Numerous characteristics of this digital currency lend themselves to revolutionising the transfer of private property.
Money’s Dimensions
What Bitcoin Is and How It Works
Bitcoin’s Monetary Properties
BITCOIN’S HISTORY
In October 2008, amidst a global recession that resulted in government bailouts of the banking system, a white paper titled Bitcoin: A Peer-to-Peer Electronic Cash System was released under the pseudonym Satoshi Nakamoto. The article summarised a convergence of technologies that resulted in the development of the first successful form of digital money. These technologies were developed over four decades of failed attempts to create digital money — the following is a list of approximately 100 failed attempts:
Notable attempts to create digital money are highlighted in bold; those in italics will be discussed further in the essay.

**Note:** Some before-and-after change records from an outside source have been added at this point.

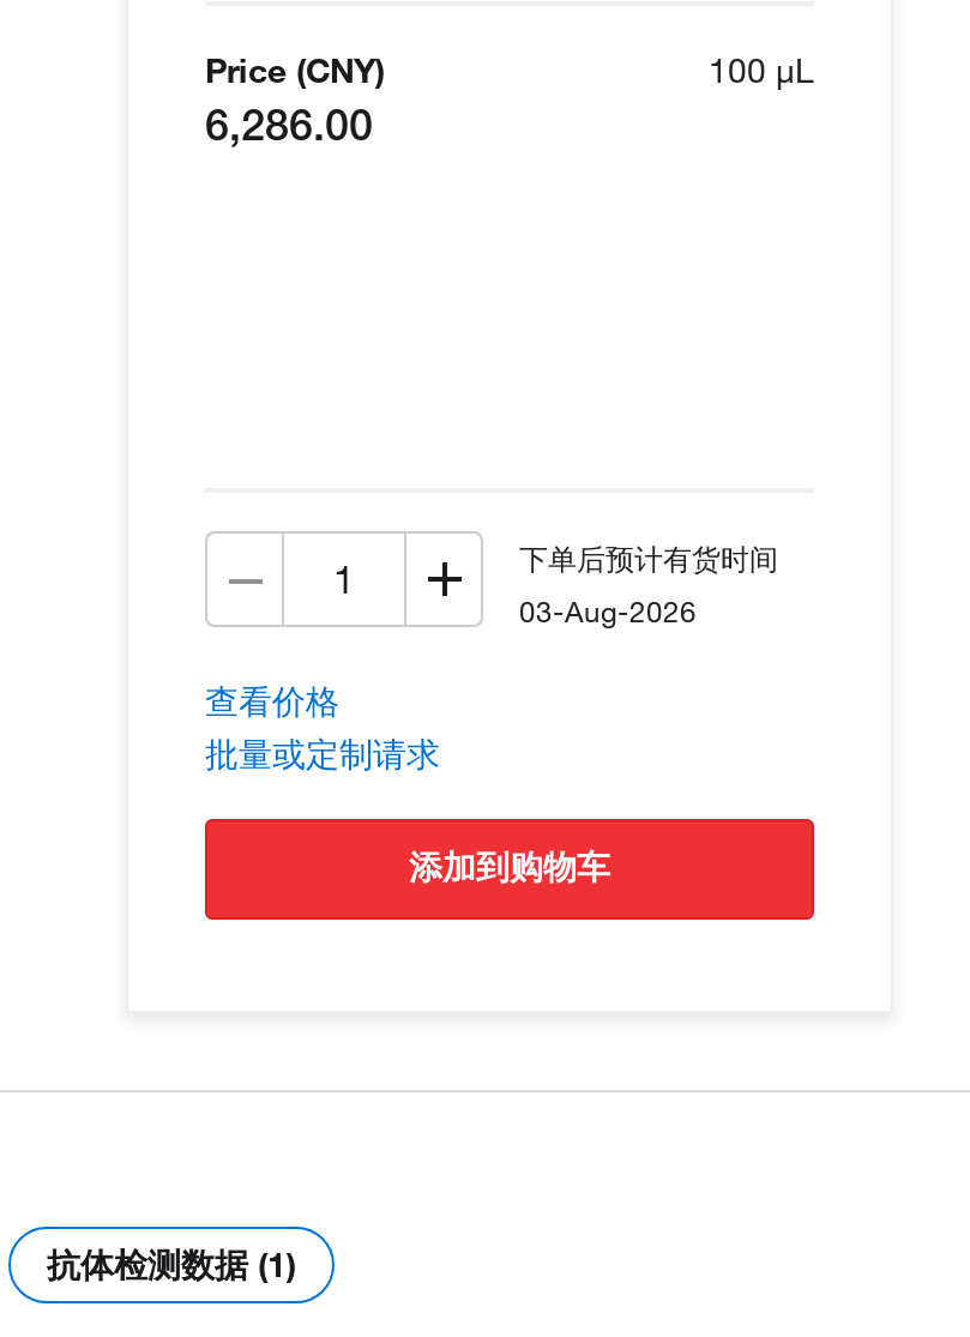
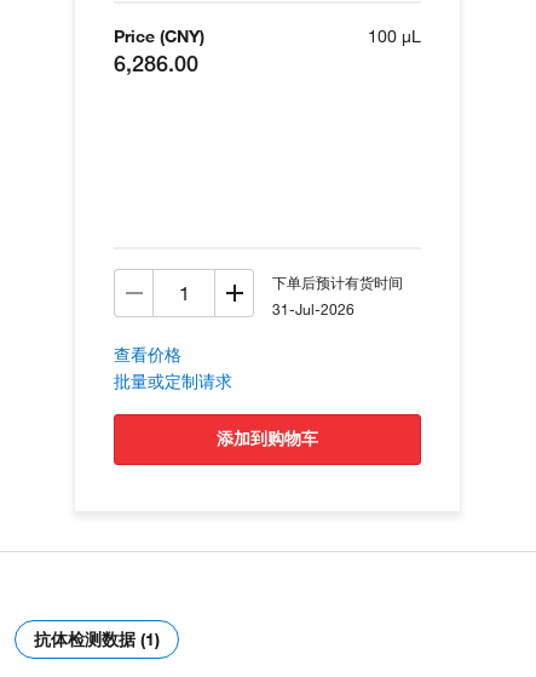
[519,592,697,630] 03-Aug-2026 -> [272,299,355,318] 31-Jul-2026

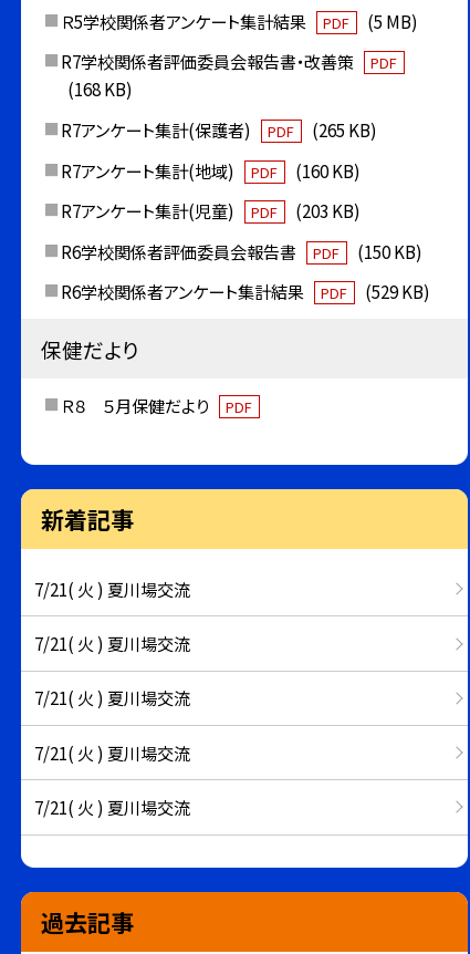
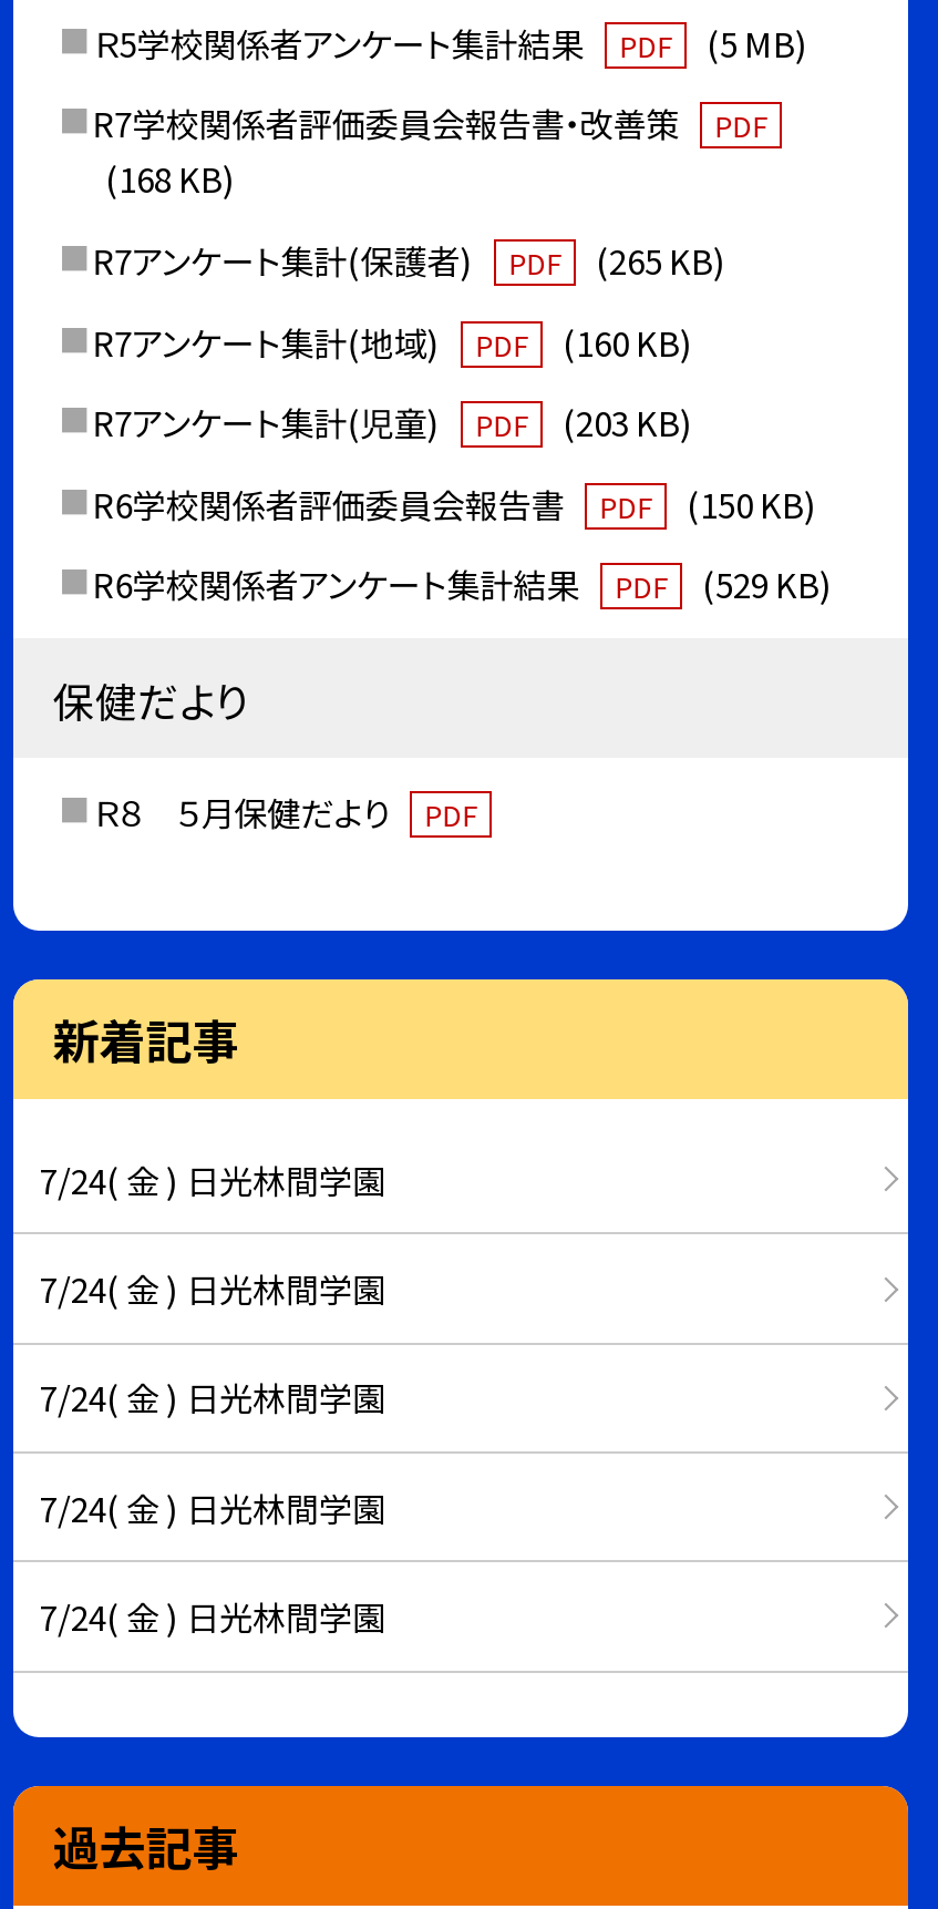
[34,576,190,601] 7/21( 火 ) 夏川場交流 -> [40,1154,385,1203] 7/24( 金 ) 日光林間学園
[34,631,190,655] 7/21( 火 ) 夏川場交流 -> [40,1263,385,1312] 7/24( 金 ) 日光林間学園
[34,685,190,710] 7/21( 火 ) 夏川場交流 -> [40,1372,385,1421] 7/24( 金 ) 日光林間学園
[34,740,190,764] 7/21( 火 ) 夏川場交流 -> [40,1482,385,1530] 7/24( 金 ) 日光林間学園
[34,795,190,819] 7/21( 火 ) 夏川場交流 -> [40,1591,385,1640] 7/24( 金 ) 日光林間学園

PayPal is included on that list; their original concept was to enable cryptographic payments on mobile devices. They were unable to carry out this idea and were forced to pivot away from it. Numerous projects listed above share a similar storey of attempting to create something similar to bitcoin but falling short. In retrospect, we see that their fundamental issue was that they attempted to be a business in the first place. However, with each failure, new knowledge was gained, bringing the world closer to digital money.
Numerous attempts to create digital money were sparked by the cypherpunk movement, which began in the 1990s in tandem with the internet’s growth. Cypherpunks believed that unless defensive technologies were developed, the internet would become a government surveillance apparatus.
1999 May/June cover of Wired magazine
Prior to governments implementing national firewalls, prior to social media websites selling our personal information, prior to the NSA’s PRISM programme, and prior to big tech systematically censoring political movements, the cypherpunks were anticipating this new world. They anticipated it due to their unusual synthesis of disparate fields of knowledge — cryptography, computer science, Austrian economics, and libertarianism.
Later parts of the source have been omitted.